==== Information shown
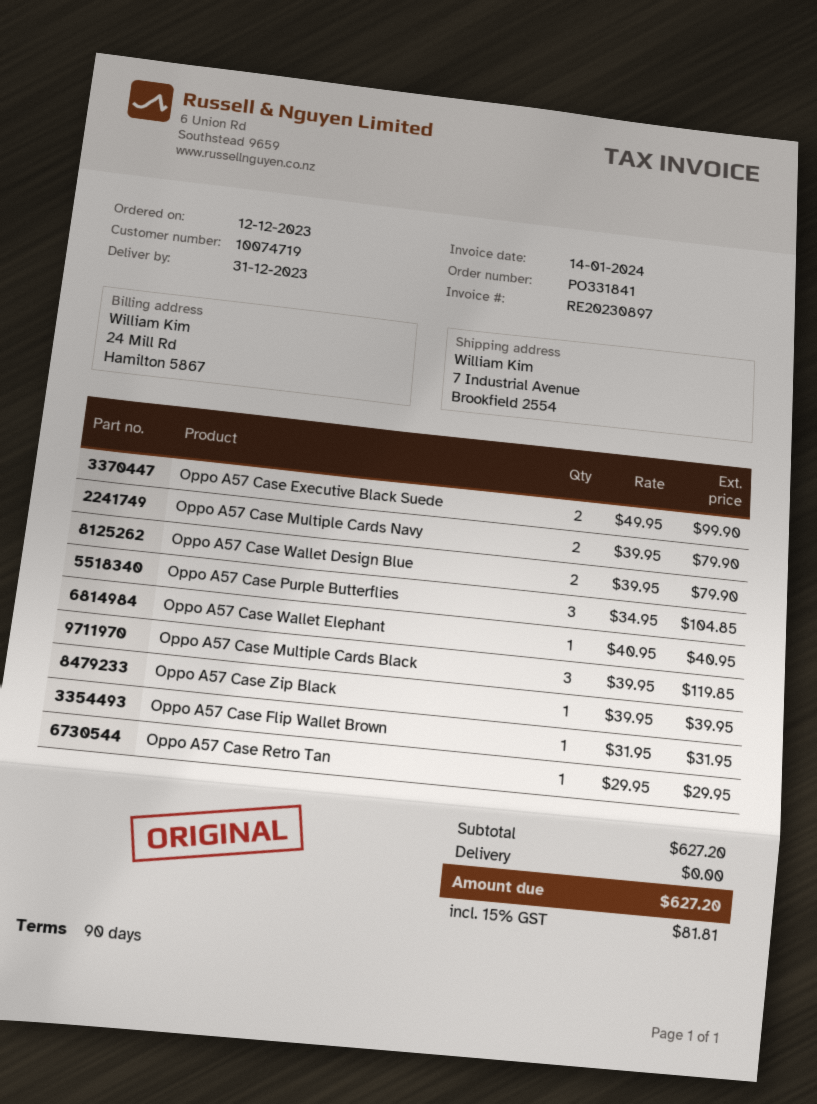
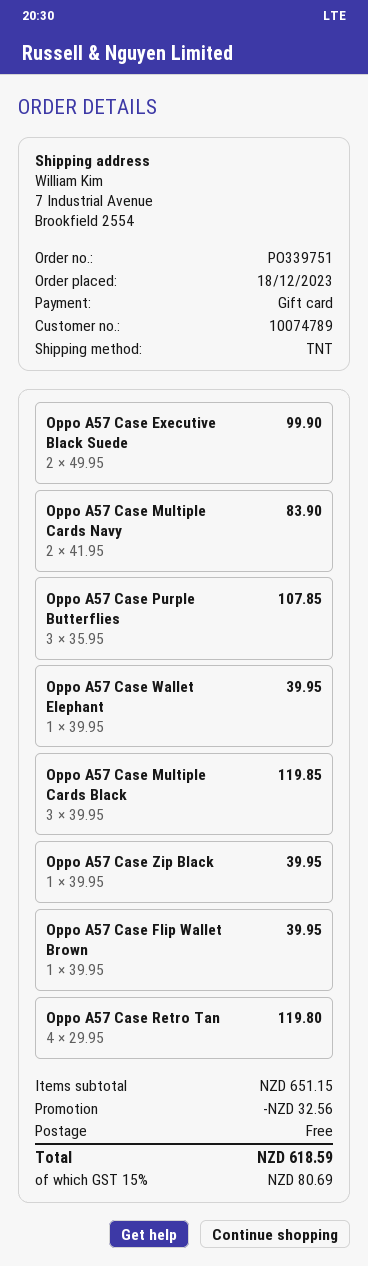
order number: PO331841 -> PO339751
order date: 2023-12-12 -> 2023-12-18
customer number: 10074719 -> 10074789
Oppo A57 Case Multiple Cards Navy: 2 x 39.95 = 79.90 -> 2 x 41.95 = 83.90
Oppo A57 Case Wallet Design Blue: 2 x 39.95 = 79.90 -> none
Oppo A57 Case Purple Butterflies: 3 x 34.95 = 104.85 -> 3 x 35.95 = 107.85
Oppo A57 Case Wallet Elephant: 1 x 40.95 = 40.95 -> 1 x 39.95 = 39.95
Oppo A57 Case Flip Wallet Brown: 1 x 31.95 = 31.95 -> 1 x 39.95 = 39.95
Oppo A57 Case Retro Tan: 1 x 29.95 = 29.95 -> 4 x 29.95 = 119.80
subtotal: 627.20 -> 651.15
discount: none -> 32.56
tax: 15% = 81.81 -> 15% = 80.69
total: 627.20 -> 618.59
========
Work order: Only text belongs in the copy: repeat each line of the data exactly and leave out the pictures.

Task result:
order number: PO331841 -> PO339751
order date: 2023-12-12 -> 2023-12-18
customer number: 10074719 -> 10074789
Oppo A57 Case Multiple Cards Navy: 2 x 39.95 = 79.90 -> 2 x 41.95 = 83.90
Oppo A57 Case Wallet Design Blue: 2 x 39.95 = 79.90 -> none
Oppo A57 Case Purple Butterflies: 3 x 34.95 = 104.85 -> 3 x 35.95 = 107.85
Oppo A57 Case Wallet Elephant: 1 x 40.95 = 40.95 -> 1 x 39.95 = 39.95
Oppo A57 Case Flip Wallet Brown: 1 x 31.95 = 31.95 -> 1 x 39.95 = 39.95
Oppo A57 Case Retro Tan: 1 x 29.95 = 29.95 -> 4 x 29.95 = 119.80
subtotal: 627.20 -> 651.15
discount: none -> 32.56
tax: 15% = 81.81 -> 15% = 80.69
total: 627.20 -> 618.59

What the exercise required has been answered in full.